=== Section Start ===

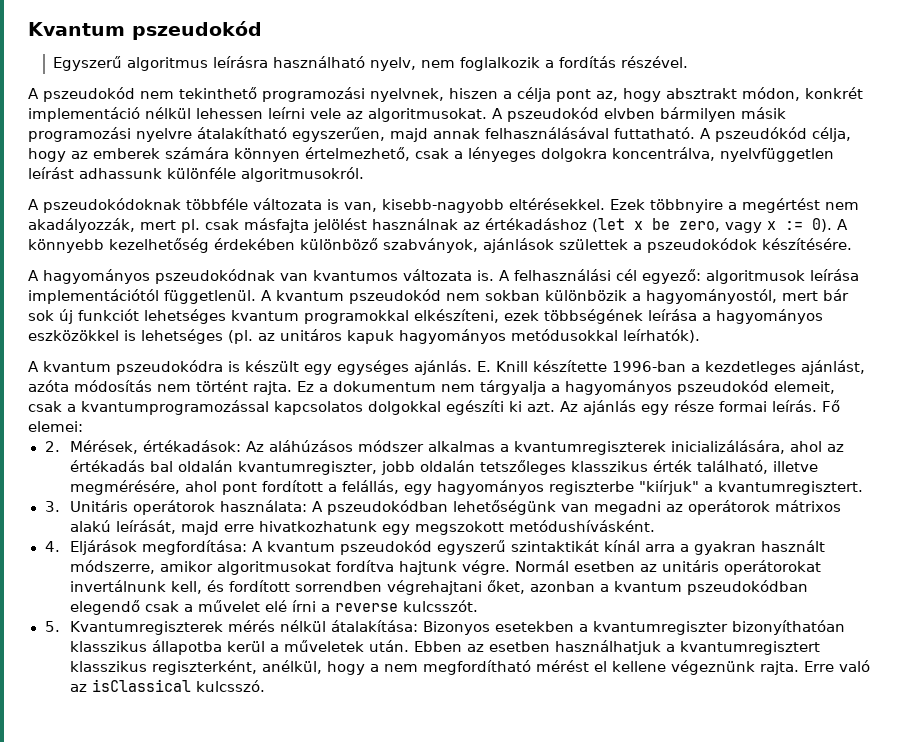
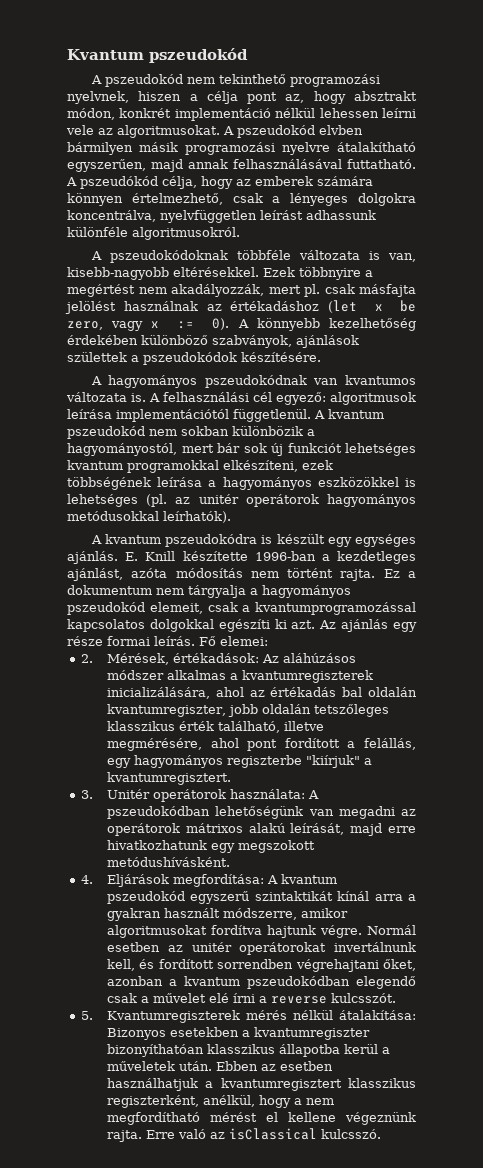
- Egyszerű algoritmus leírásra használható nyelv, nem foglalkozik a fordítás részével.
- A kvantum pszeudokód nem sokban különbözik a hagyományostól, mert bár sok új funkciót lehetséges kvantum programokkal elkészíteni, ezek többségének leírása a hagyományos eszközökkel is lehetséges (pl. az unitáros kapuk hagyományos metódusokkal leírhatók).
+ A kvantum pszeudokód nem sokban különbözik a hagyományostól, mert bár sok új funkciót lehetséges kvantum programokkal elkészíteni, ezek többségének leírása a hagyományos eszközökkel is lehetséges (pl. az unitér operátorok hagyományos metódusokkal leírhatók).
- 3. Unitáris operátorok használata: A pszeudokódban lehetőségünk van megadni az operátorok mátrixos alakú leírását, majd erre hivatkozhatunk egy megszokott metódushívásként.
+ 3. Unitér operátorok használata: A pszeudokódban lehetőségünk van megadni az operátorok mátrixos alakú leírását, majd erre hivatkozhatunk egy megszokott metódushívásként.
- Normál esetben az unitáris operátorokat invertálnunk kell, és fordított sorrendben végrehajtani őket, azonban a kvantum pszeudokódban elegendő csak a művelet elé írni a reverse kulcsszót.
+ Normál esetben az unitér operátorokat invertálnunk kell, és fordított sorrendben végrehajtani őket, azonban a kvantum pszeudokódban elegendő csak a művelet elé írni a reverse kulcsszót.

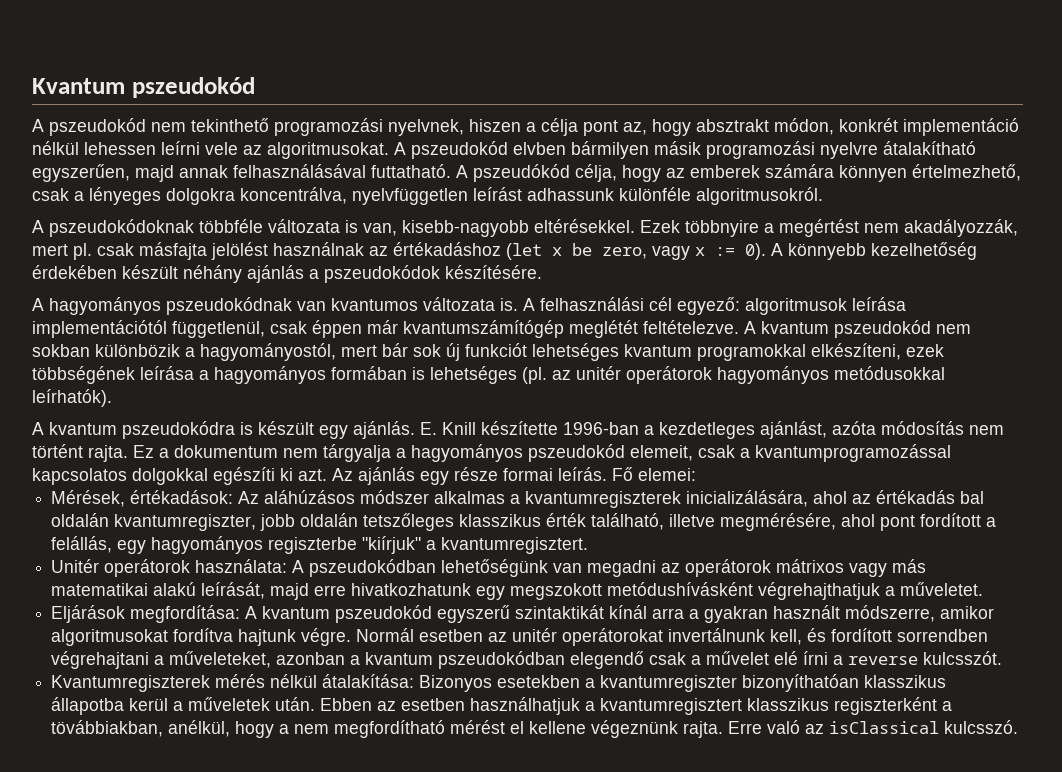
- A könnyebb kezelhetőség érdekében különböző szabványok, ajánlások születtek a pszeudokódok készítésére.
+ A könnyebb kezelhetőség érdekében készült néhány ajánlás a pszeudokódok készítésére.
- A felhasználási cél egyező: algoritmusok leírása implementációtól függetlenül.
+ A felhasználási cél egyező: algoritmusok leírása implementációtól függetlenül, csak éppen már kvantumszámítógép meglétét feltételezve.
- A kvantum pszeudokód nem sokban különbözik a hagyományostól, mert bár sok új funkciót lehetséges kvantum programokkal elkészíteni, ezek többségének leírása a hagyományos eszközökkel is lehetséges (pl. az unitér operátorok hagyományos metódusokkal leírhatók).
+ A kvantum pszeudokód nem sokban különbözik a hagyományostól, mert bár sok új funkciót lehetséges kvantum programokkal elkészíteni, ezek többségének leírása a hagyományos formában is lehetséges (pl. az unitér operátorok hagyományos metódusokkal leírhatók).
- A kvantum pszeudokódra is készült egy egységes ajánlás.
+ A kvantum pszeudokódra is készült egy ajánlás.
- 2. Mérések, értékadások: Az aláhúzásos módszer alkalmas a kvantumregiszterek inicializálására, ahol az értékadás bal oldalán kvantumregiszter, jobb oldalán tetszőleges klasszikus érték található, illetve megmérésére, ahol pont fordított a felállás, egy hagyományos regiszterbe "kiírjuk" a kvantumregisztert.
+ Mérések, értékadások: Az aláhúzásos módszer alkalmas a kvantumregiszterek inicializálására, ahol az értékadás bal oldalán kvantumregiszter, jobb oldalán tetszőleges klasszikus érték található, illetve megmérésére, ahol pont fordított a felállás, egy hagyományos regiszterbe "kiírjuk" a kvantumregisztert.
- 3. Unitér operátorok használata: A pszeudokódban lehetőségünk van megadni az operátorok mátrixos alakú leírását, majd erre hivatkozhatunk egy megszokott metódushívásként.
- 4. Eljárások megfordítása: A kvantum pszeudokód egyszerű szintaktikát kínál arra a gyakran használt módszerre, amikor algoritmusokat fordítva hajtunk végre.
+ Unitér operátorok használata: A pszeudokódban lehetőségünk van megadni az operátorok mátrixos vagy más matematikai alakú leírását, majd erre hivatkozhatunk egy megszokott metódushívásként végrehajthatjuk a műveletet.
+ Eljárások megfordítása: A kvantum pszeudokód egyszerű szintaktikát kínál arra a gyakran használt módszerre, amikor algoritmusokat fordítva hajtunk végre.
- Normál esetben az unitér operátorokat invertálnunk kell, és fordított sorrendben végrehajtani őket, azonban a kvantum pszeudokódban elegendő csak a művelet elé írni a reverse kulcsszót.
+ Normál esetben az unitér operátorokat invertálnunk kell, és fordított sorrendben végrehajtani a műveleteket, azonban a kvantum pszeudokódban elegendő csak a művelet elé írni a reverse kulcsszót.
- 5. Kvantumregiszterek mérés nélkül átalakítása: Bizonyos esetekben a kvantumregiszter bizonyíthatóan klasszikus állapotba kerül a műveletek után.
+ Kvantumregiszterek mérés nélkül átalakítása: Bizonyos esetekben a kvantumregiszter bizonyíthatóan klasszikus állapotba kerül a műveletek után.
- Ebben az esetben használhatjuk a kvantumregisztert klasszikus regiszterként, anélkül, hogy a nem megfordítható mérést el kellene végeznünk rajta.
+ Ebben az esetben használhatjuk a kvantumregisztert klasszikus regiszterként a tövábbiakban, anélkül, hogy a nem megfordítható mérést el kellene végeznünk rajta.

=== Section End ===

Within the records above, each line containing "amikor" is to be returned.

- 4. Eljárások megfordítása: A kvantum pszeudokód egyszerű szintaktikát kínál arra a gyakran használt módszerre, amikor algoritmusokat fordítva hajtunk végre.
+ Eljárások megfordítása: A kvantum pszeudokód egyszerű szintaktikát kínál arra a gyakran használt módszerre, amikor algoritmusokat fordítva hajtunk végre.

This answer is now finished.